Goal of the exercise - Show every line of the records below that contains the word "footnote".

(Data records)
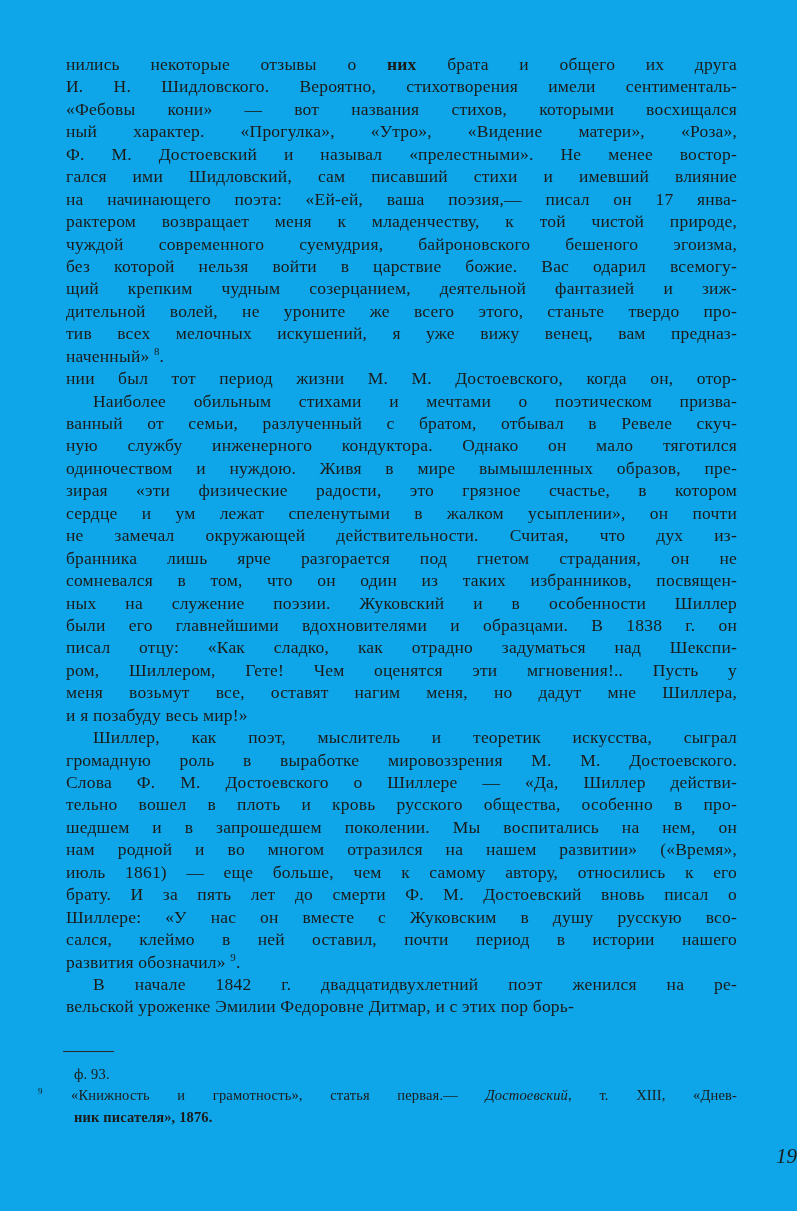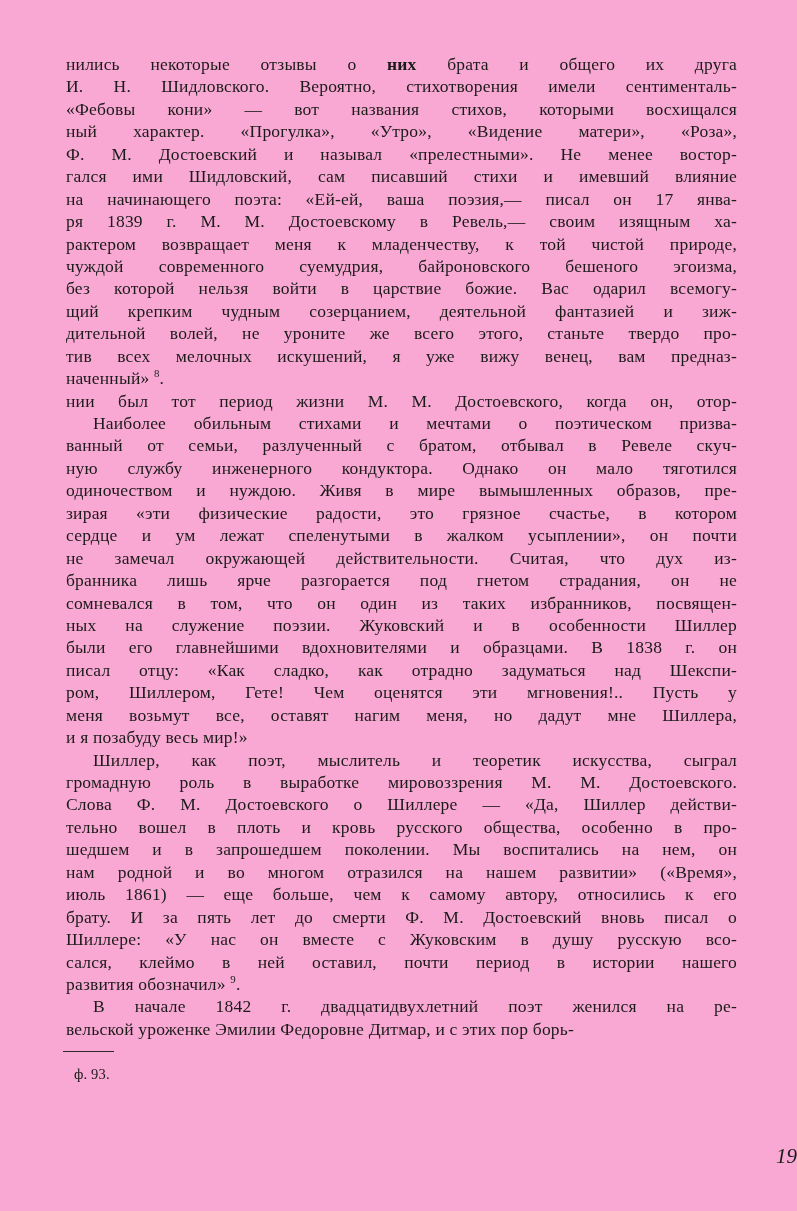--- a/index.html
+++ b/index.html
@@ -11,7 +11,7 @@
     position: relative;
     width: 797px;
     height: 1211px;
-    background: #f9a8d4;
+    background: #0ea5e9;
     color: #1b1b19;
     font-family: "Liberation Serif", "DejaVu Serif", serif;
     overflow: hidden;

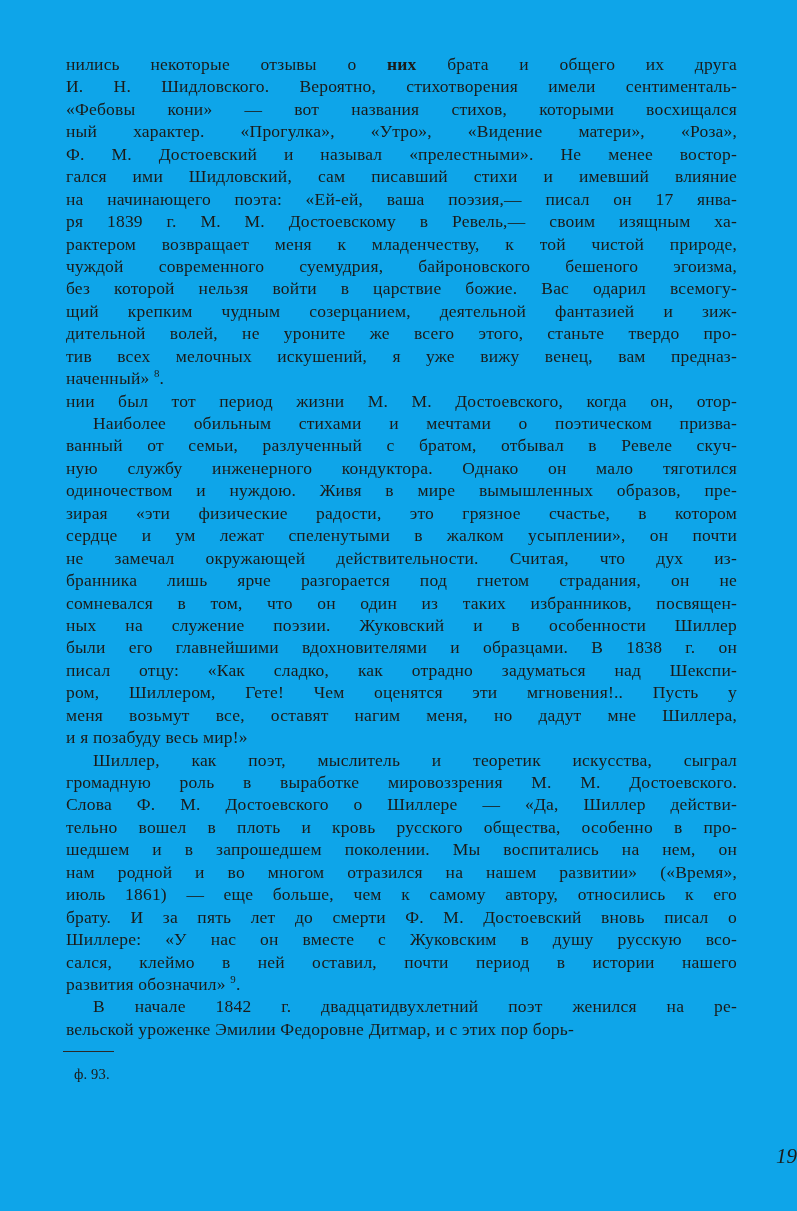--- a/index.html
+++ b/index.html
@@ -98,7 +98,6 @@
         <div class="line">Ф. М. Достоевский и называл «прелестными». Не менее востор-</div>
         <div class="line">гался ими Шидловский, сам писавший стихи и имевший влияние</div>
         <div class="line">на начинающего поэта: «Ей-ей, ваша поэзия,— писал он 17 янва-</div>
-        <div class="line">ря 1839 г. М. М. Достоевскому в Ревель,— своим изящным ха-</div>
         <div class="line">рактером возвращает меня к младенчеству, к той чистой природе,</div>
         <div class="line">чуждой современного суемудрия, байроновского бешеного эгоизма,</div>
         <div class="line">без которой нельзя войти в царствие божие. Вас одарил всемогу-</div>

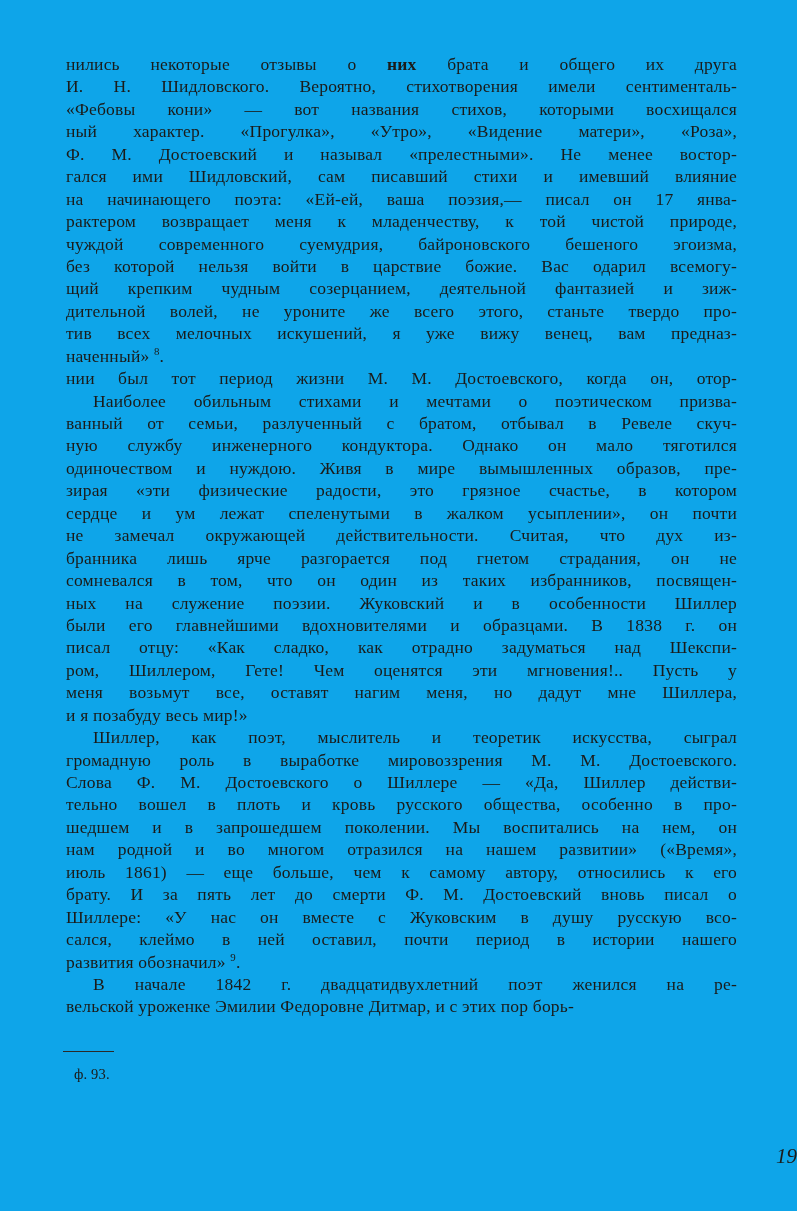--- a/index.html
+++ b/index.html
@@ -147,6 +147,10 @@
       <div class="footnote">
         <div class="fn-line cont last"><span>ф. 93.</span></div>
       </div>
+      <div class="footnote">
+        <div class="fn-line"><span class="marker">9</span><span>«Книжность и грамотность», статья первая.— </span><span class="seg-i">Достоевский</span><span>, т. XIII, «Днев-</span></div>
+        <div class="fn-line cont last"><span class="seg-b">ник писателя», 1876.</span></div>
+      </div>
     </section>
   <div class="page-number">19</div>
 </div>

Solution to the exercise -
       <div class="footnote">
+      <div class="footnote">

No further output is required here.